Request for code review - a GenServer in need of a blocking, retryable side-effect

Hi everyone. I would appreciate any feedback on my usage of a GenServer below - and non-usage of the Task and other modules.

Main question

If a GenServer has to wait for the result of a Storage.insert call (below), is there anything better one can do than just call this function?

defmodule Storage do
  def insert(msg, tries \\ 5)
  def insert(_msg, 0) do
    {:error, "DB insert failed"}
  end
  def insert(msg, tries) do
    case do_insert(msg) do
      {:ok, response} ->
        {:ok, response}
      {:error, _error} ->
        insert(msg, tries - 1)
    end
  end
  def do_insert(msg), do: #...
end
defmodule Client do
  use GenServer
  # (Other functions omitted.)
  def handle_call({:process_kafka_msg, msg}, _from, state) do
    # Either 
    # A) insertion succeeds OR 
    # B) we shouldn't reply with `:ok` and thus commit the offset to Kafka
    Storage.insert(msg)

    # Implicitly commit a Kafka offset by returning `:ok`, 
    # which gets pattern-matched in the Kafka consumer module `MyKafkaConsumer` below.
    {:reply, :ok, state}
  end
end

Did I read Sasa Juric’s answer correctly, that this is best one can do? Also, is there any place for Process.sleep/1 in this approach, despite the “Use this function with extreme care” warning in its doc?

… If yes [the phoenix controller needs to wait for the result of the job], then I’d just run the job in the same process.

Overview

Clients’ messages are read from a Kafka broker, using kafka_ex. Each client has its GenServer process, per client_id in a message. A message has to be stored in a DB, or the Kafka offset (of this message) should not be commited.

Sample

A minimized sample, with MyRegistry, ClientSupervisor and some error handling omitted:

defmodule MyKafkaConsumer do
  use KafkaEx.GenConsumer
  def handle_message_set(message_set, state) do
    message_set
    |> Task.async_stream(
      &(&1.value
        |> Jason.decode!()
        |> process_msg()
        ), timeout: 300_000, ordered: false)
    |> Stream.run()
    {:async_commit, state}
  end
  def process_msg(%{"client_id" => client_id} = msg) do
    if Registry.lookup(MyRegistry, client_id) == [] do
      ClientSupervisor.start_client(client_id)
    end
    :ok = Client.process_kafka_msg(msg)
  end
end
defmodule Client do
  use GenServer
  def start_link(client_id) do
    GenServer.start_link(__MODULE__, client_id, name: via_tuple(client_id))
  end
  def via_tuple(client_id) do
    {:via, Registry, {MyRegistry, client_id}}
  end
  def process_kafka_msg(%{"client_id" => client_id} = msg) do
    GenServer.call(via_tuple(client_id), {:process_kafka_msg, msg})
  end
  def handle_call({:process_kafka_msg, msg}, _from, state) do
    # Either 
    # A) insertion succeeds OR 
    # B) we shouldn't reply with `:ok` and thus commit the offset to Kafka
    Storage.insert(msg)
    # Implicitly commit a Kafka offset by returning `:ok`
    {:reply, :ok, state}
  end
end
defmodule Storage do
  def insert(msg, tries \\ 5)
  def insert(_msg, 0) do
    {:error, "DB insert failed"}
  end
  def insert(msg, tries) do
    case do_insert(msg) do
      {:ok, response} ->
        {:ok, response}
      {:error, _error} ->
        insert(msg, tries - 1)
    end
  end
  def do_insert(msg), do: #...
end

Is it viable to preliminarily start each GenServer for every client_id or are they too many?

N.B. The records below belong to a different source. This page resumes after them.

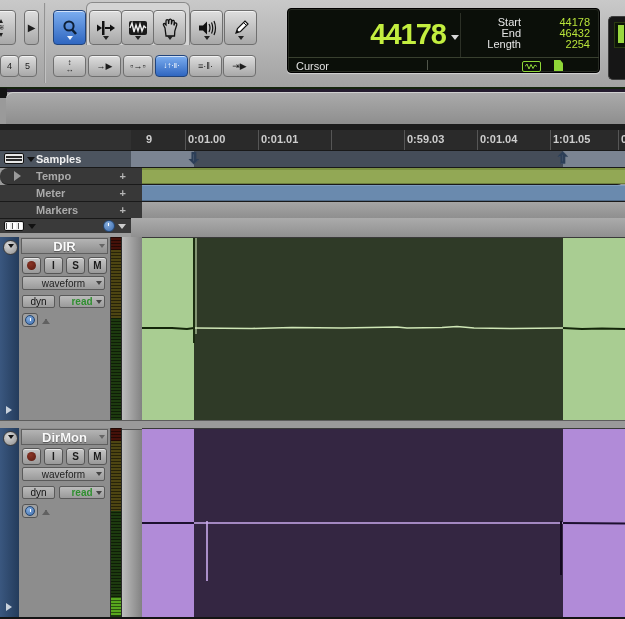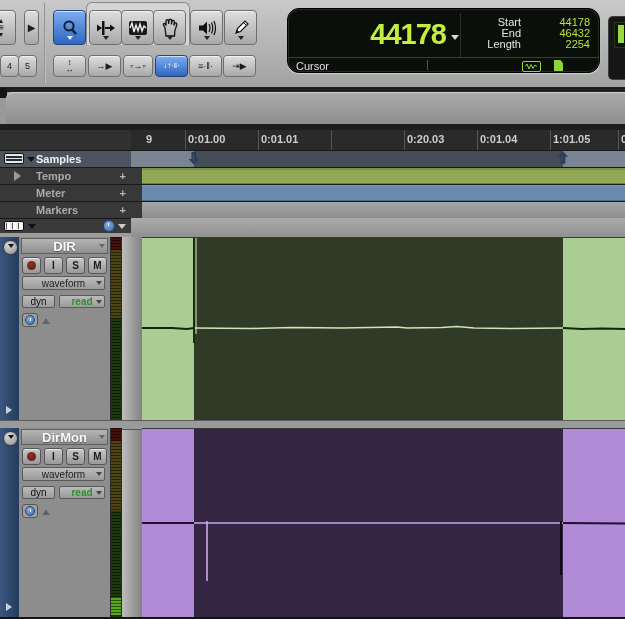--- a/index.html
+++ b/index.html
@@ -29,7 +29,7 @@
 
   
   #counter{left:287px;top:8px;width:311px;height:63px;background:#0b0f09;
-    border:1px solid #000;border-radius:12px;
+    border:1px solid #000;border-radius:4px;
     box-shadow:inset 0 0 0 1px #272b23,0 1px 1px rgba(255,255,255,.5);}
   #counter .bigval{position:absolute;left:40px;top:9px;width:118px;text-align:right;
     font-size:29px;font-weight:bold;color:#c3ee3f;letter-spacing:-1px;}

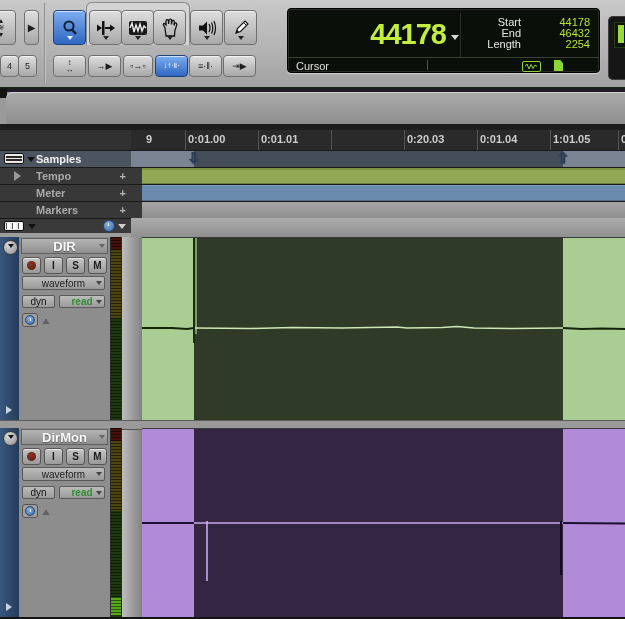--- a/index.html
+++ b/index.html
@@ -292,7 +292,7 @@
         <div class="tickline" style="left: 200px;"></div>
         <span class="ticklabel" style="left: 203px; margin-top: 28px;">0:01.02</span>
         <div class="tickline" style="left: 273px;"></div>
-        <span class="ticklabel" style="left: 276px;">0:20.03</span>
+        <span class="ticklabel" style="left: 276px;">0:59.03</span>
         <div class="tickline" style="left: 346px;"></div>
         <span class="ticklabel" style="left: 349px;">0:01.04</span>
         <div class="tickline" style="left: 419px;"></div>

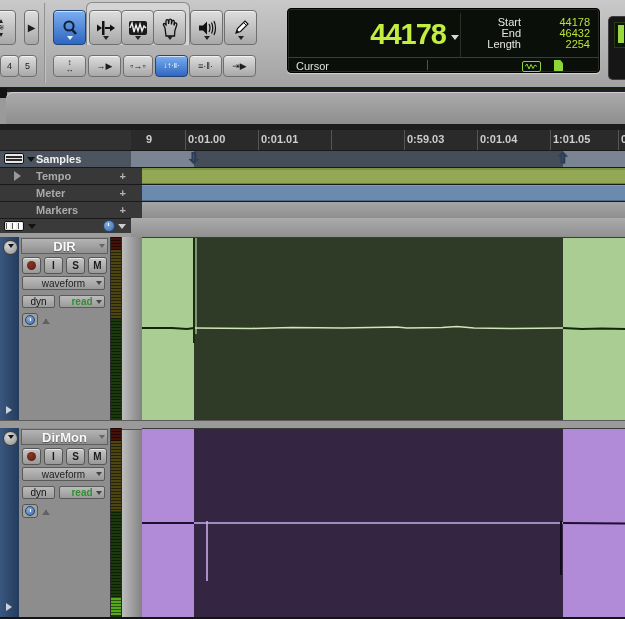--- a/index.html
+++ b/index.html
@@ -69,7 +69,7 @@
     font-size:11px;font-weight:bold;color:#b5b5b5;cursor:default;}
   #row-minsecs{top:130px;height:20px;background:#313131;}
   #row-samples{top:151px;height:16px;background:#4c545f;}
-  #row-tempo{top:168px;height:16px;background:#383838;}
+  #row-tempo{top:168px;height:16px;background:#383838;border-radius:8px;}
   #row-meter{top:185px;height:16px;background:#383838;}
   #row-markers{top:202px;height:16px;background:#383838;}
   #minsecs-lane{position:absolute;left:131px;right:0;top:0;bottom:0;background:#2a2a2a;overflow:hidden;}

Hi Dimitar :wave:We expect around 50k client_ids which, afaiu, is still easily doable on the BEAM. The client_ids aren’t known upfront though.

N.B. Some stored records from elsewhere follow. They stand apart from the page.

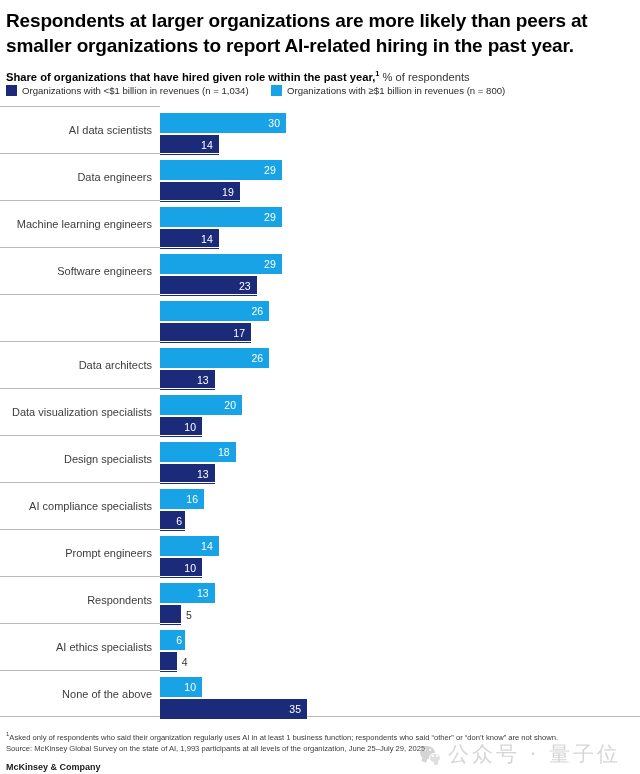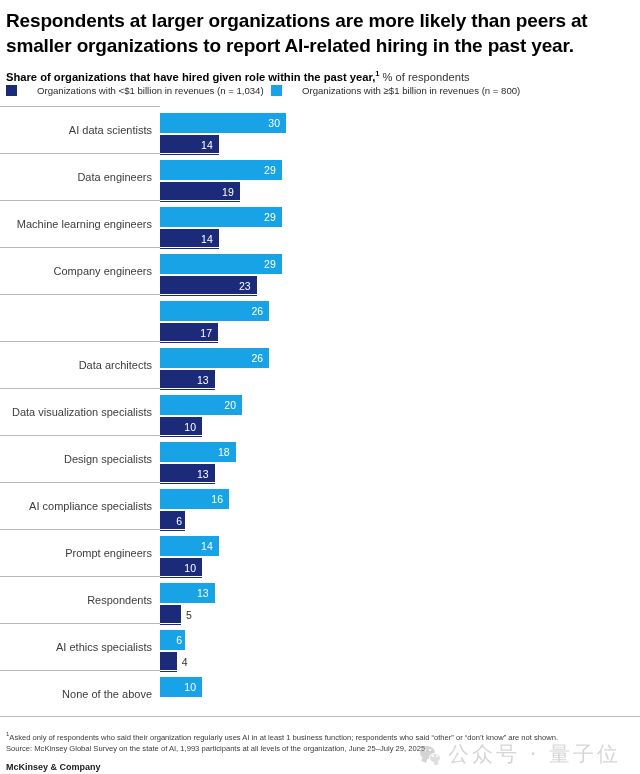--- a/index.html
+++ b/index.html
@@ -42,7 +42,7 @@
     position: absolute;
     display: flex;
     align-items: center;
-    gap: 20px;
+    gap: 5px;
     font-size: 9.6px;
     color: #2b2b2b;
     white-space: nowrap;

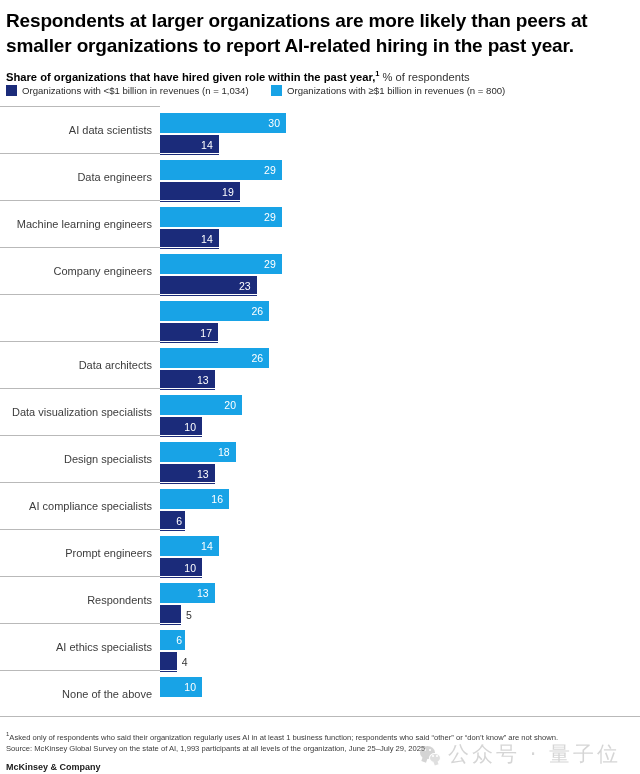--- a/index.html
+++ b/index.html
@@ -240,7 +240,7 @@
       </div>
       <div class="row">
         <div class="rule-mask"></div>
-        <div class="row-label">Company engineers</div>
+        <div class="row-label">Software engineers</div>
         <div class="bars">
           <div class="bar light" style="width: 121.8px; background: rgb(24, 163, 230);">
             <span class="val">29</span>

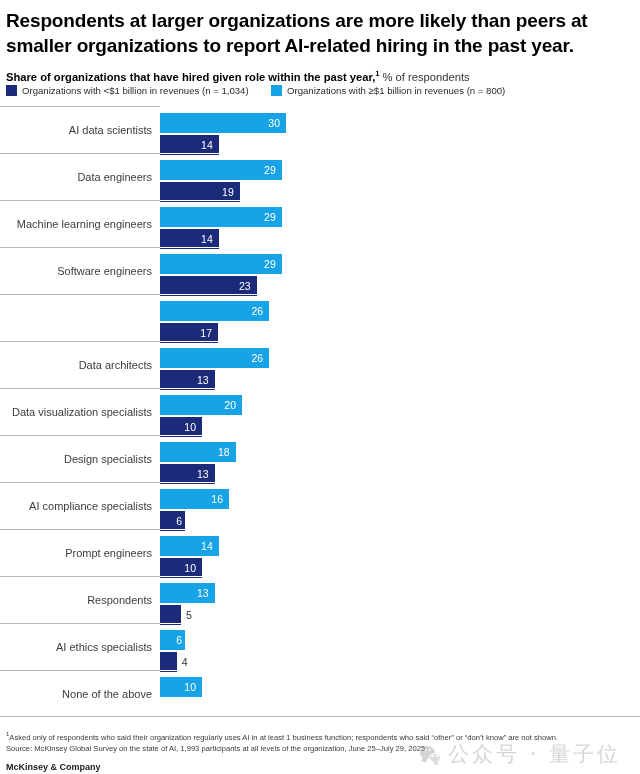--- a/index.html
+++ b/index.html
@@ -256,7 +256,7 @@
           <div class="bar light" style="width: 109.2px; background: rgb(24, 163, 230);">
             <span class="val">26</span>
           </div>
-          <div class="bar dark" style="width: 58px; background: rgb(27, 43, 122);">
+          <div class="bar dark" style="width: 91px; background: rgb(27, 43, 122);">
             <span class="val">17</span>
           </div>
         </div>

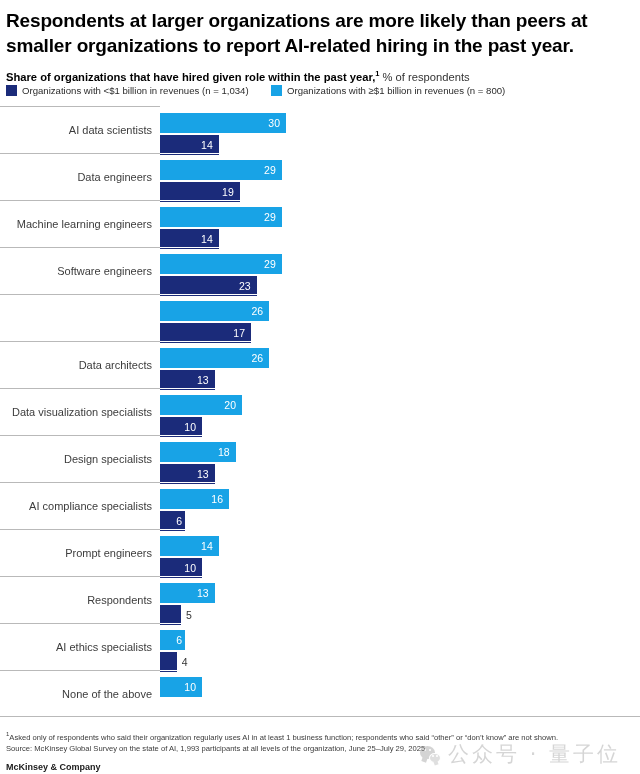--- a/index.html
+++ b/index.html
@@ -301,7 +301,7 @@
         <div class="rule-mask"></div>
         <div class="row-label">AI compliance specialists</div>
         <div class="bars">
-          <div class="bar light" style="width: 69px; background: rgb(24, 163, 230);">
+          <div class="bar light" style="width: 44px; background: rgb(24, 163, 230);">
             <span class="val">16</span>
           </div>
           <div class="bar dark" style="width: 25.2px; background: rgb(27, 43, 122);">

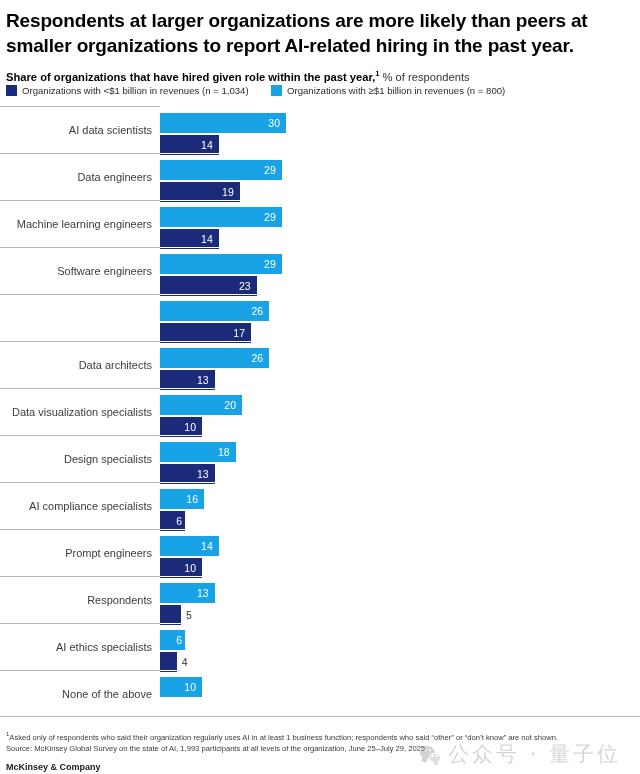--- a/index.html
+++ b/index.html
@@ -352,6 +352,9 @@
           <div class="bar light" style="width: 42px; background: rgb(24, 163, 230);">
             <span class="val">10</span>
           </div>
+          <div class="bar dark" style="width: 147px; background: rgb(27, 43, 122);">
+            <span class="val">35</span>
+          </div>
         </div>
       </div>
     </div>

Ah, so then Registry definitely makes sense. Just something I’ve noticed and figured will mention because I am not a fan of code like this:

    if Registry.lookup(MyRegistry, client_id) == [] do
      ClientSupervisor.start_client(client_id)
    end

Also, should this check be done on every message? Shouldn’t it be done only once, preferably during initialization or just in the handle_message_set function?

Agreed, not a fan myself either. Any improvement suggestion appreciated. For one, the intent isn’t as clear as it could be - obviously, a function wrapper could clarify the intent a bit. The idiom is common enough that one just gets used to seeing the == [] comparison.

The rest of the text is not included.